Repórter especial e cronista do O POVO. Vencedor de mais de 40 prêmios de jornalismo, entre eles Sociedade Interamericana de Imprensa (SIP), Embratel, Vladimir Herzog e seis prêmios Esso. É também autor de teatro e de literatura infantil, com mais de dez publicações.
Tem dor que não existe dicionário. Às vezes uma música. Tipo Lulu Santos, nem desejo muito ele. Eu gosto tanto de você... pode até parecer fraqueza! Pois que seja fraqueza, então. A alegria que me dá e isso vai sem eu dizer...
A história dolorida é a montanha não querer sobreviver.
E parece, estou aprendendo a ter respeito por algumas dores. Sarah Monteiro, minha psicóloga predileta e de umbigo para sempre, me escaneia e conta que costumo pular lutos. Talvez, mas tenho profundos ocos quando paro diante de troncos que já foram sombras.
"A alegria que se perdeu porque não haverá mais beija-flores"
Respeito por uma dor é feito alguém que ainda leva bolo ao túmulo da melhor avó do mundo dela. Canta parabéns e distribui lembrancinhas para os coitados dos gatos de cemitério.
Da avó que idealizou ser perto da perfeição e nem era uma floresta assim, mas é inegociável.
Você vai duvidar do que ressente Nely pelo Rosa. Tantos anos e ainda carpe o fotógrafo que se foi. Deve ser sentimento subentendido. É bonito ser abstrato e ninguém tem nada a ver com isso.
"é Antônio Cícero e a carta testamento de amor aos outros e ao corpo dele"
É a Edna do Curió a arrumar, todos os dias, o quarto do filho Álef que deixou de vir para o jantar porque a PM o interrompeu. Mas o prato está posto e ela na cadeira ao lado paparicando. Saudosa de ele reclamar que, de novo, tem cebola branca na macarronada de mãe.
É uma amiga que resolveu pôr um fim nela, é Antônio Cícero e a carta testamento de amor aos outros e ao corpo dele. A dignidade do corpo e da dor sem se sovinar.

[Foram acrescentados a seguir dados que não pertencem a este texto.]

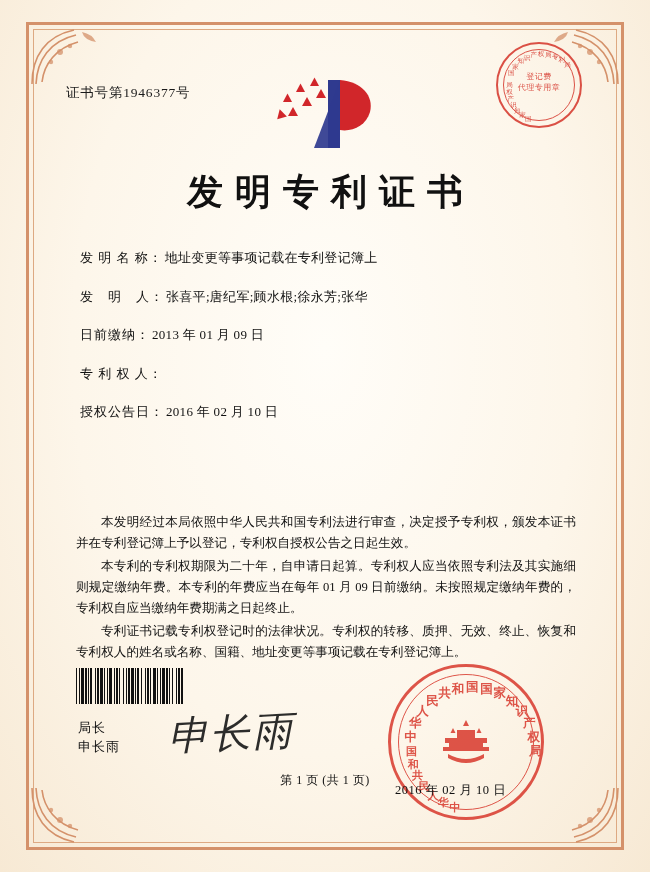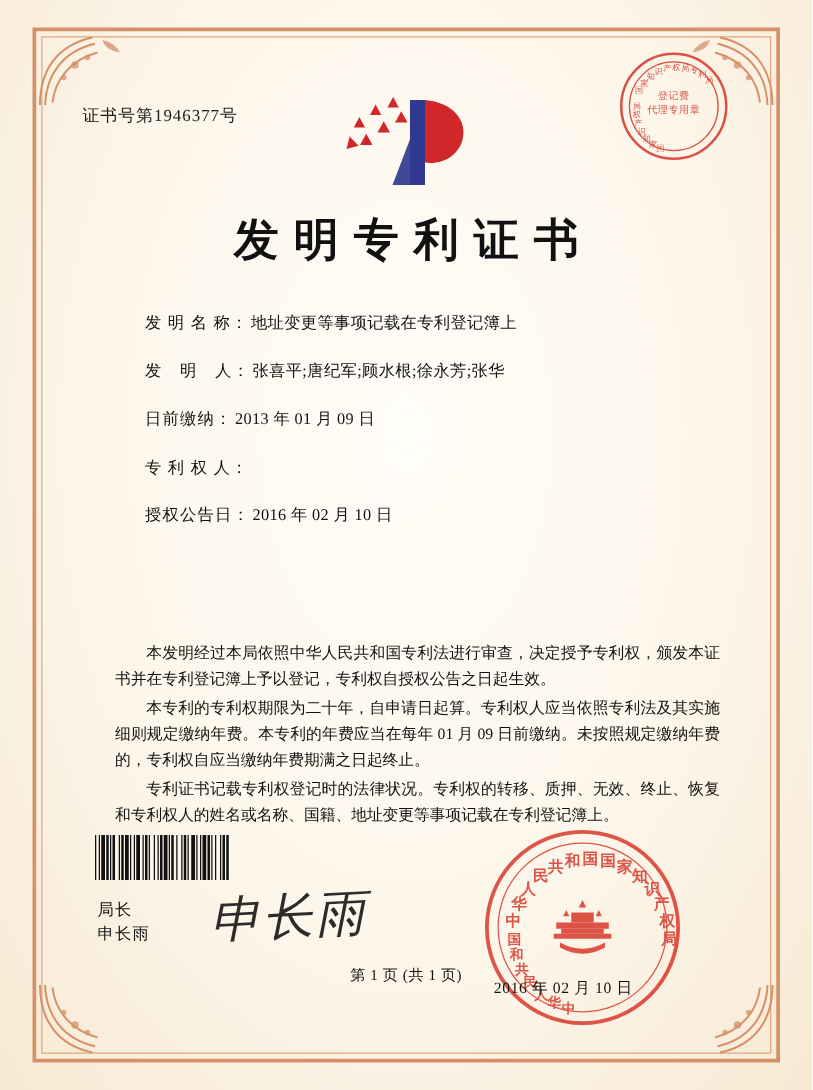"发 明 名 称：" .field-row { margin-left: 36px -> none }
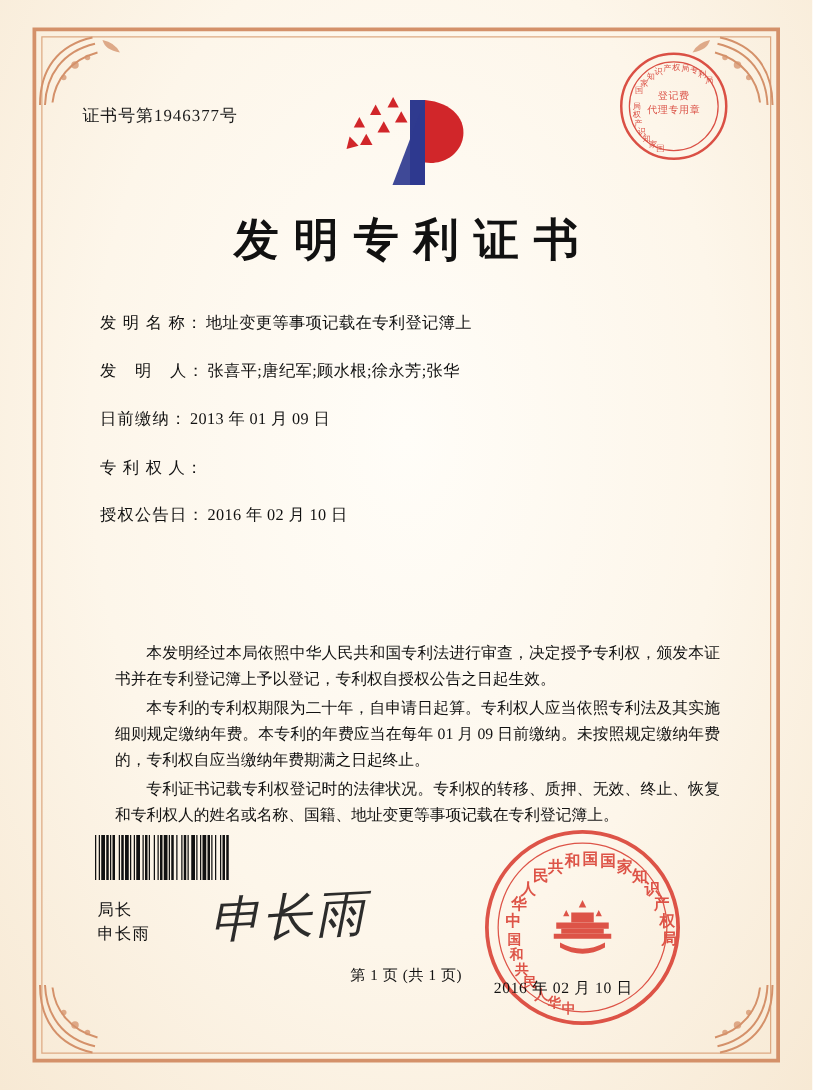"本发明经过本局依照中华人民共和国专利法进行审查，决定授予专利权，颁发本证书并在专" .body-text p { margin: 0 0 2px 16px -> 0 0 2px 0 }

"Não sei com quantas saudades se faz uma pessoa de 100 anos"
Tem dor que não há bula. De amores e lutos banais, mas tão quantiosas! Feito o risco da extinção dos vagalumes e das lembranças de uma infância se apagando também. Quem vai acreditar que eles estiveram no Porangabuçu, na Tavares Iracema com Major Pedro Sampaio?
Não sei com quantas saudades se faz uma pessoa de 100 anos. Parece que estou vendo, ouvindo e sentido o cheiro das cadeiras viradas e alguém, por ordem de meu pai, pastoreando o namoro.
Dona Anália fez 100 anos e eu só matutava os desejos de dona Anália. Feito de coisas lembradas e esquecidas, de seus cabelos pretos, dos maiôs que foram às praias, das vontades que teve de viver outras vidas.
"Trouxe dona Anália, leitora infinita do O POVO, para o fim da crônica para não falar em dor"
Sou eu a expectativa de vê-la aos 18 anos, aos 25 e aos 47 anos. O primeiro beijo de tremê-la a carne e da vida que foi se contando. Se eu não esperava fazer 57, daqui a pouco 58, não consigo imaginar dona Anália.
Trouxe dona Anália, leitora infinita do O POVO, para o fim da crônica para não falar em dor de começo nem de travessias. Feito como iniciei o texto sem saber onde daria e quando subverter a prosa.
Parabéns à coragem de viver 100 anos e aos seus amores, dona Anália. Tenha meu abraço desimportante, mas cheio de goiabeiras, cajaranas e mares.
E se eu fosse um País, faria uma festa colorida pelo dia de hoje em vez de chorá-lo. Feito o México. Sem dolores e por todos que merecem não ser deslembrados. Em vida, principalmente.